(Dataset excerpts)
»»

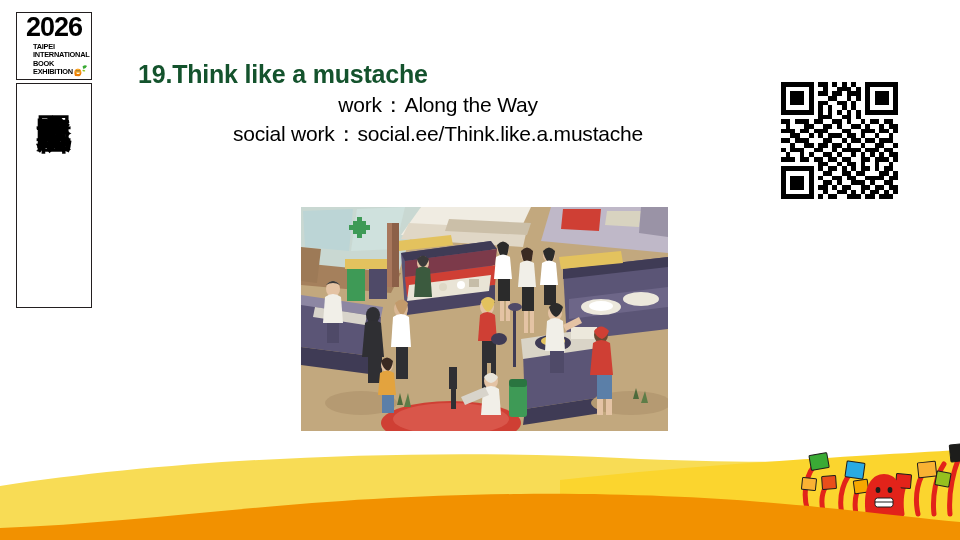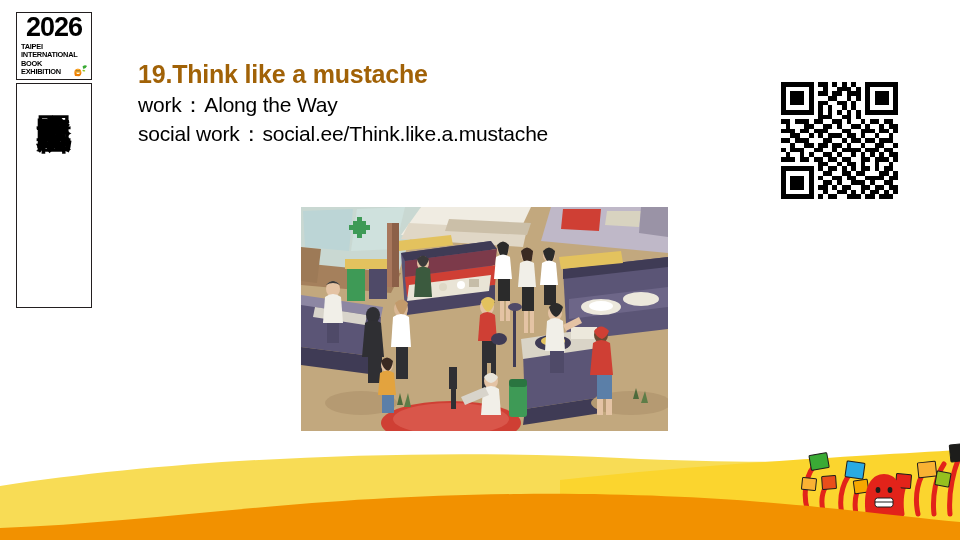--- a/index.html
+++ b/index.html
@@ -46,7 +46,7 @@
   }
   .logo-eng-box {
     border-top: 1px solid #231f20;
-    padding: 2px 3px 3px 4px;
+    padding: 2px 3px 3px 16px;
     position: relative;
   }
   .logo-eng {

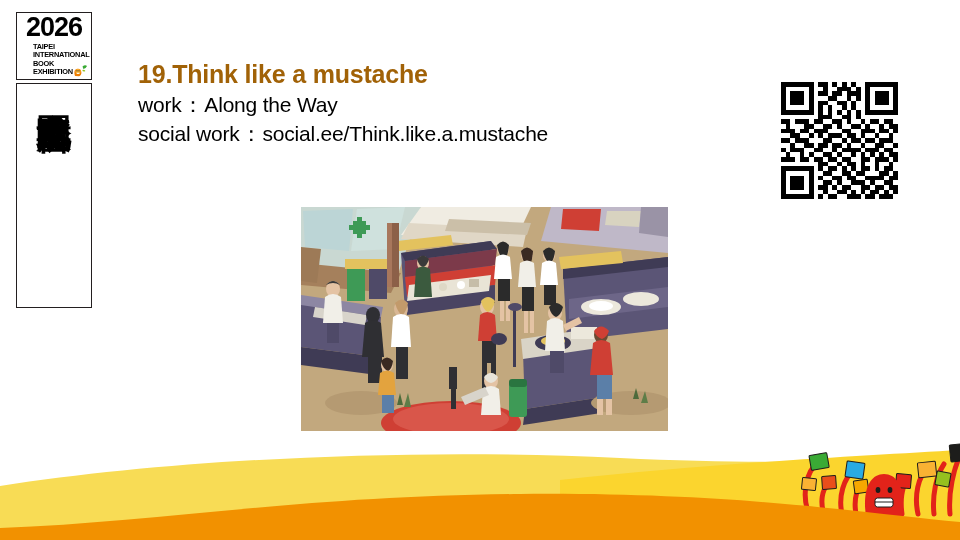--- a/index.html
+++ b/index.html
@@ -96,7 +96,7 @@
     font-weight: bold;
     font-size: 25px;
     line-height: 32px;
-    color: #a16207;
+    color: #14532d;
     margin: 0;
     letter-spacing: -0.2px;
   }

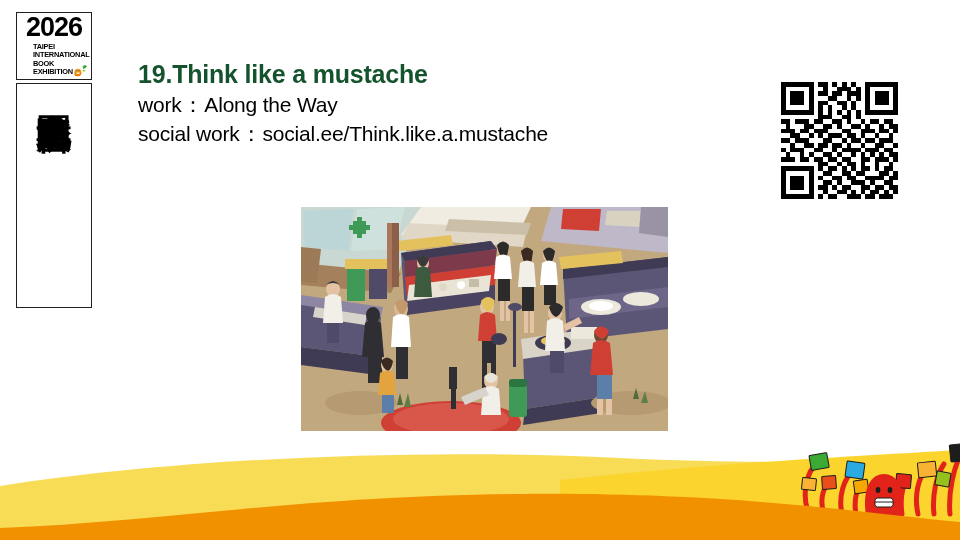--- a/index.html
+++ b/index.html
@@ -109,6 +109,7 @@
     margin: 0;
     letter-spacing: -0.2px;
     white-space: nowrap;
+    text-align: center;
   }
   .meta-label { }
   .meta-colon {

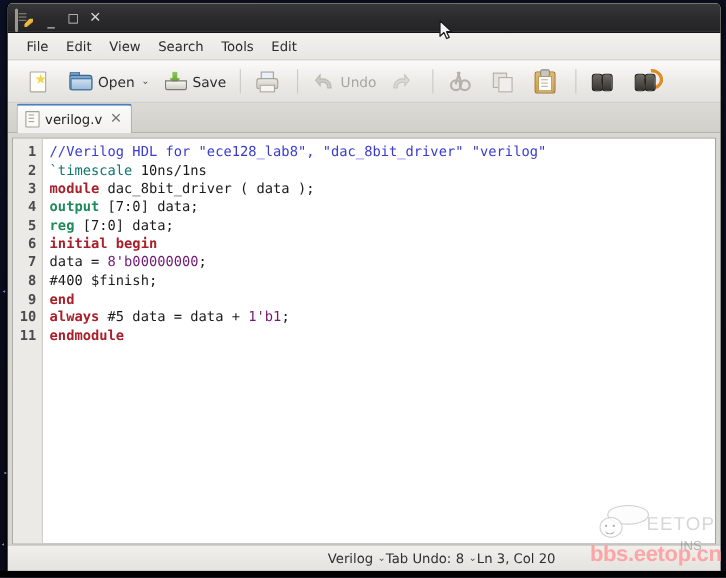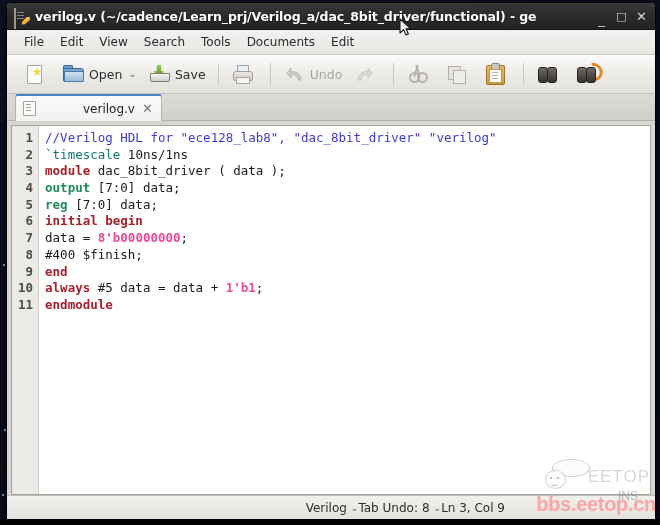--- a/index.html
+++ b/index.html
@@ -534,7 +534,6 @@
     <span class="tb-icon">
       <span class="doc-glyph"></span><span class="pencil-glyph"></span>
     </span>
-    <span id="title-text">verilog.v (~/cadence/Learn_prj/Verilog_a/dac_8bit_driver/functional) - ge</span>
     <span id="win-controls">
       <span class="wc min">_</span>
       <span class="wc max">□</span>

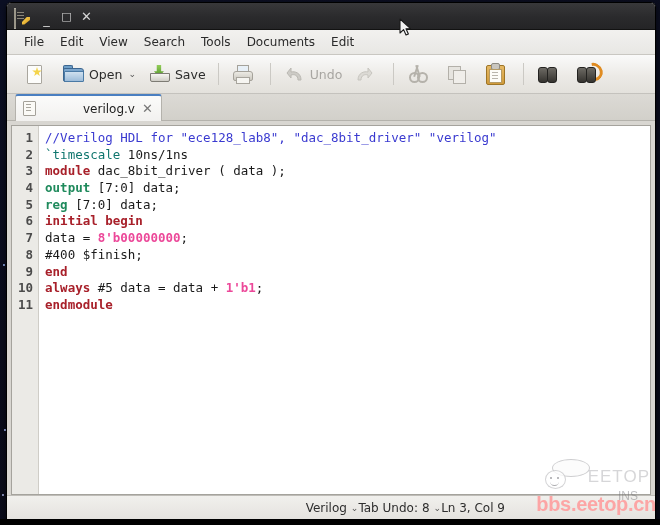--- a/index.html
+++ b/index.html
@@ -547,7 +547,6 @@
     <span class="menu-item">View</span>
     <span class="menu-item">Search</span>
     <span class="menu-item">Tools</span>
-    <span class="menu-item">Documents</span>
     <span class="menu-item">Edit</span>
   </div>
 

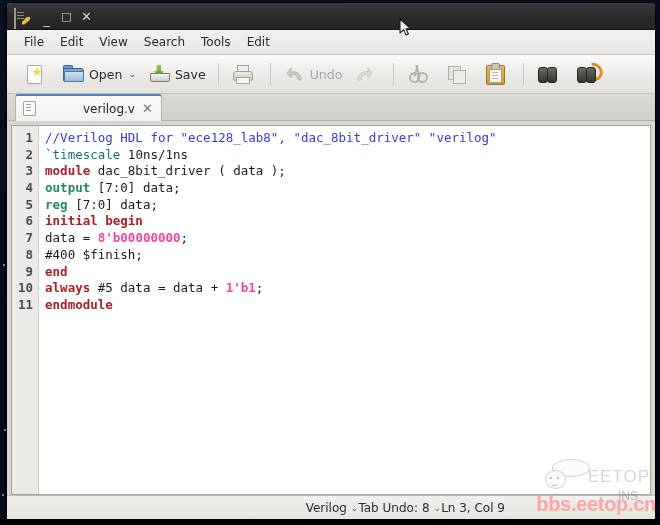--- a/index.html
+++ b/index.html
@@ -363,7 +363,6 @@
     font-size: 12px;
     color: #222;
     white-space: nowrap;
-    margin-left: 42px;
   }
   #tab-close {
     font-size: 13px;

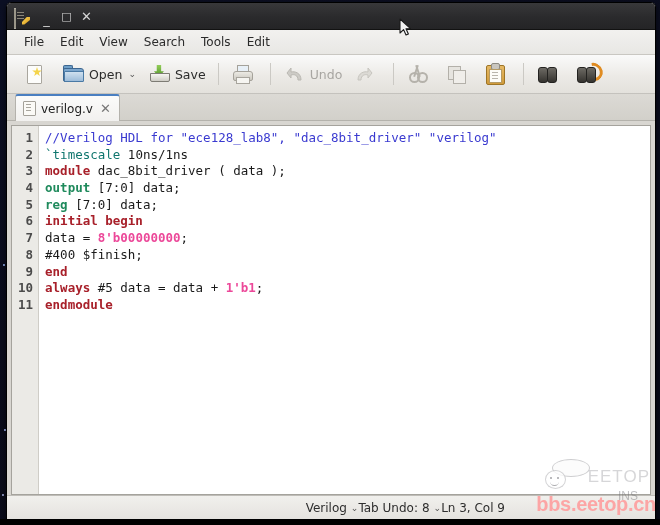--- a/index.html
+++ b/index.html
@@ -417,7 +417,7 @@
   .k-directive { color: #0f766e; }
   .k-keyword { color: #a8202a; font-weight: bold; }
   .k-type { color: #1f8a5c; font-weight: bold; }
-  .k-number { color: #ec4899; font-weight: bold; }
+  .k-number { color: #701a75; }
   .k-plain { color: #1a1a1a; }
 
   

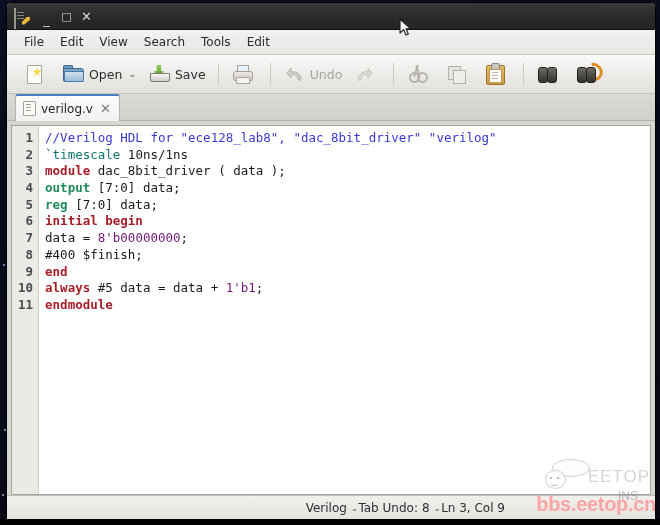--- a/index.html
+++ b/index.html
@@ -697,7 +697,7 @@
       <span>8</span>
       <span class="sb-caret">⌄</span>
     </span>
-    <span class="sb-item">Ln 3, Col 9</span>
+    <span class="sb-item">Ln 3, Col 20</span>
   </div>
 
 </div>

««

- **ABOUT THIS EXERCISE**: The lines above from the line with "-96,7 +96,7 @@" through the line with "-534,7 +534,6 @@" are to be given again word for word, with no pictures among them.

- **PROBLEM SOLUTION**:
@@ -96,7 +96,7 @@
     font-weight: bold;
     font-size: 25px;
     line-height: 32px;
-    color: #a16207;
+    color: #14532d;
     margin: 0;
     letter-spacing: -0.2px;
   }

--- a/index.html
+++ b/index.html
@@ -109,6 +109,7 @@
     margin: 0;
     letter-spacing: -0.2px;
     white-space: nowrap;
+    text-align: center;
   }
   .meta-label { }
   .meta-colon {

--- a/index.html
+++ b/index.html
@@ -534,7 +534,6 @@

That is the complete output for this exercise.